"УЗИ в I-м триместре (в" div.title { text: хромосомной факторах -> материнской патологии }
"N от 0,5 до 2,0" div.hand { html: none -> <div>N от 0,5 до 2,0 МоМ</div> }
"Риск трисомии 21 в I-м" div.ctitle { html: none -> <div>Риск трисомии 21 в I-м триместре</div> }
......
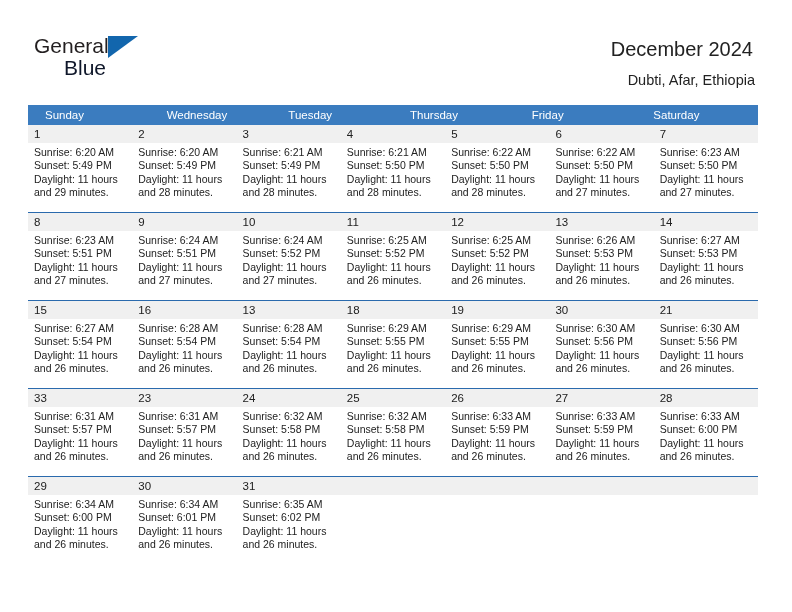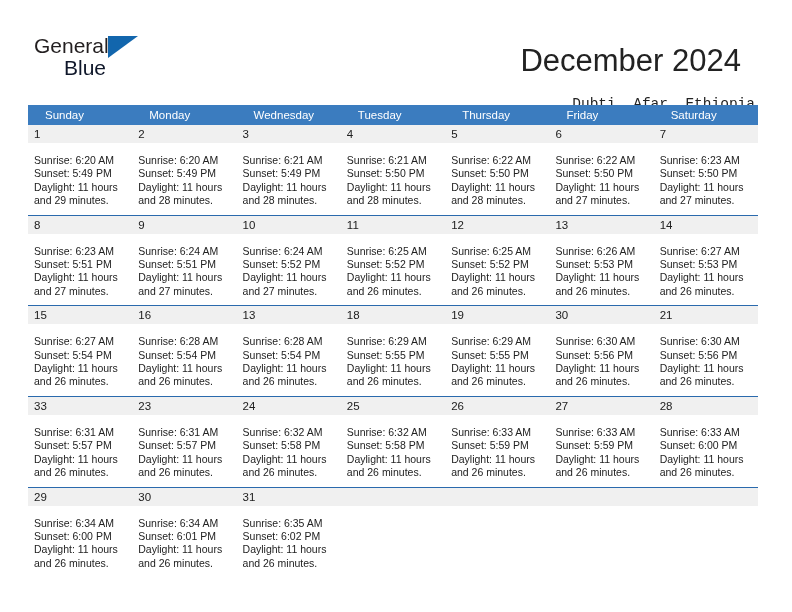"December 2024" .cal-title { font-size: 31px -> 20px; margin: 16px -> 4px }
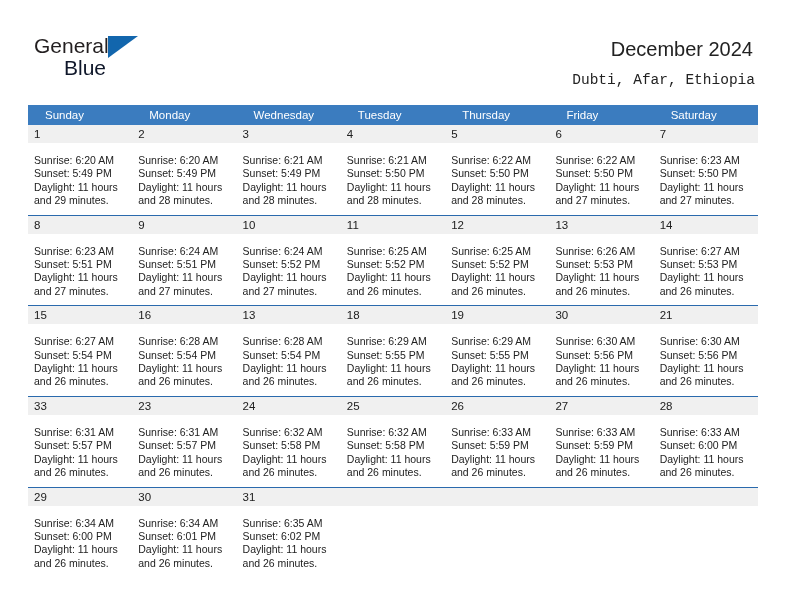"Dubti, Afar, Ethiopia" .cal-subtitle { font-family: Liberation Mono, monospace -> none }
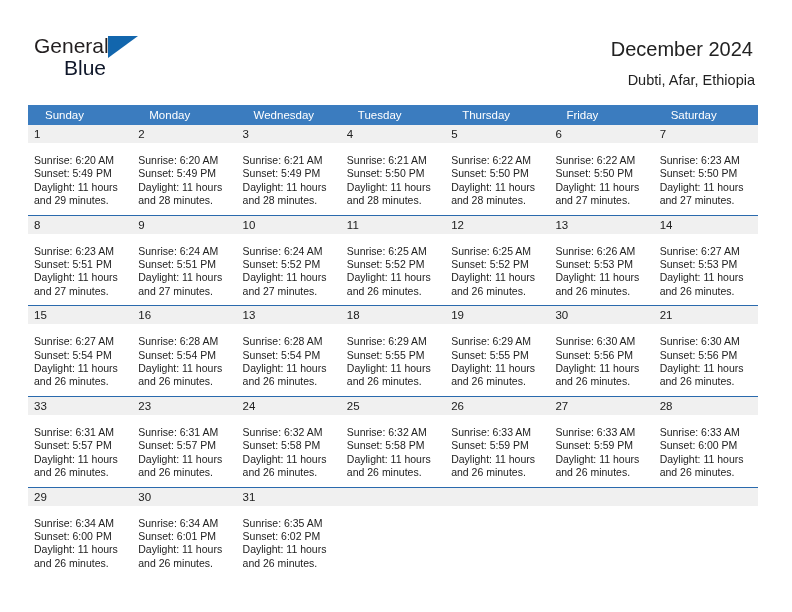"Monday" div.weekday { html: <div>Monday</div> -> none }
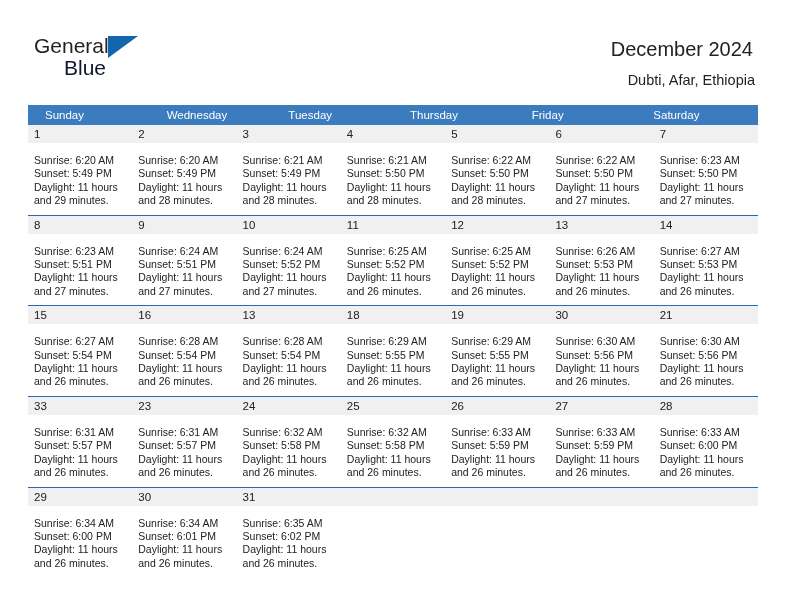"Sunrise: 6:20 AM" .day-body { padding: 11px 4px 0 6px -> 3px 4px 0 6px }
......
◆ Task
In the entries above, find the line containing "html: <div>Monday</div> ->" and the line containing "padding: 11px 4px", then copy both and every line between them exactly, without any picture.

◆ Output below
"Monday" div.weekday { html: <div>Monday</div> -> none }
"Sunrise: 6:20 AM" .day-body { padding: 11px 4px 0 6px -> 3px 4px 0 6px }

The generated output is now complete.